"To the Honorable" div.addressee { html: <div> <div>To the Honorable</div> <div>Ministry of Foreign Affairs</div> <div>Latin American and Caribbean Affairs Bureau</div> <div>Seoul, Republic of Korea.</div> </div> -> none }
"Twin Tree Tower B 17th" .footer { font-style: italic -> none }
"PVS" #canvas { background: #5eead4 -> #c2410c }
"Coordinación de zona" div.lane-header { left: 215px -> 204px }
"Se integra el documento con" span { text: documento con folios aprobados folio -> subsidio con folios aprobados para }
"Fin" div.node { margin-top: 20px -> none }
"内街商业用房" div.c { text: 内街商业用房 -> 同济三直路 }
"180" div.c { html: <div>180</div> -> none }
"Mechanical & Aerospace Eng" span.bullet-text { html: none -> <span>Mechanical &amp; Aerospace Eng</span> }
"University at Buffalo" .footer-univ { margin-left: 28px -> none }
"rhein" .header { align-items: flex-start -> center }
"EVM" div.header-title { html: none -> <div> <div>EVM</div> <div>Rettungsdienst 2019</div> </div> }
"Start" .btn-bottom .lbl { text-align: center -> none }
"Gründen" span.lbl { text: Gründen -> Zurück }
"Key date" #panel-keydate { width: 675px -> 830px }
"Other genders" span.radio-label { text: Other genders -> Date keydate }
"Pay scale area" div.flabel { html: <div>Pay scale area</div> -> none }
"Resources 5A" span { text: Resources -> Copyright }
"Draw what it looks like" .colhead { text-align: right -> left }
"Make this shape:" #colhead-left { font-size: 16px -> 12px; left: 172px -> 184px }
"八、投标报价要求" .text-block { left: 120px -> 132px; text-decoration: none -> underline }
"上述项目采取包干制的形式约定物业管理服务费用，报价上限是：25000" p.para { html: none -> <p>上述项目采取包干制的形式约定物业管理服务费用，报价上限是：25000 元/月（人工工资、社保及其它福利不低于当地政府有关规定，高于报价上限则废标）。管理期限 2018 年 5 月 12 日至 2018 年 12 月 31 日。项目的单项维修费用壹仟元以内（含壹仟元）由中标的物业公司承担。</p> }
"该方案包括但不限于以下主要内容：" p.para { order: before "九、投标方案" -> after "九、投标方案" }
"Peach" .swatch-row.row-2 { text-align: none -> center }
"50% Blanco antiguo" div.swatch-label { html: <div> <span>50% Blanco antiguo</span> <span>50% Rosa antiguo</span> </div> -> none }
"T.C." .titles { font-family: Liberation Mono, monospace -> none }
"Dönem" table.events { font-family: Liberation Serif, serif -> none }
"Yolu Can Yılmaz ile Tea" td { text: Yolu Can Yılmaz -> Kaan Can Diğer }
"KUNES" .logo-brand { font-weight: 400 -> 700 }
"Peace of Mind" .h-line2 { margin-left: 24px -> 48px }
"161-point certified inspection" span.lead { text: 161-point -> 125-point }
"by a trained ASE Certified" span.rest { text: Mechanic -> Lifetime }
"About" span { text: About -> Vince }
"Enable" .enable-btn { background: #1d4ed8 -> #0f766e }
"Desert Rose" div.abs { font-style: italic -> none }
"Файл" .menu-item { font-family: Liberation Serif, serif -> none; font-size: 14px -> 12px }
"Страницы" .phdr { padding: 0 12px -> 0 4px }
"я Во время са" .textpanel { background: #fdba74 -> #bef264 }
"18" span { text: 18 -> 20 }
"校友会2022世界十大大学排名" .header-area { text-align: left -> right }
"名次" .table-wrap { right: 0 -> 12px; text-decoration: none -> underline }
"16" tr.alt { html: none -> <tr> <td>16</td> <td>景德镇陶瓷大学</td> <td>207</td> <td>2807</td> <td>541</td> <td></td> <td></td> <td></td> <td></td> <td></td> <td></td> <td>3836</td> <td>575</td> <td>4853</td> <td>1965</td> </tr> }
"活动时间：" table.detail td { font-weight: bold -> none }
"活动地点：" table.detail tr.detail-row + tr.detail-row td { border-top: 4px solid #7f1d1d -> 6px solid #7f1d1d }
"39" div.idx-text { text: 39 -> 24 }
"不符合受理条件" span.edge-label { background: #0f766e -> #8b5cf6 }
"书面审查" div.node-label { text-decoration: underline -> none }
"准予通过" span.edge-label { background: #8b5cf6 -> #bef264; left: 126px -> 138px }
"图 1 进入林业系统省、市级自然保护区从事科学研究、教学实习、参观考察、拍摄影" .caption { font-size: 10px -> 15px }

* **Task item**:
Exact copies of the lines from the one holding "text-decoration: underline ->" to the end of the entries are all that should be written.

* **Answer for this exercise**:
"书面审查" div.node-label { text-decoration: underline -> none }
"准予通过" span.edge-label { background: #8b5cf6 -> #bef264; left: 126px -> 138px }
"图 1 进入林业系统省、市级自然保护区从事科学研究、教学实习、参观考察、拍摄影" .caption { font-size: 10px -> 15px }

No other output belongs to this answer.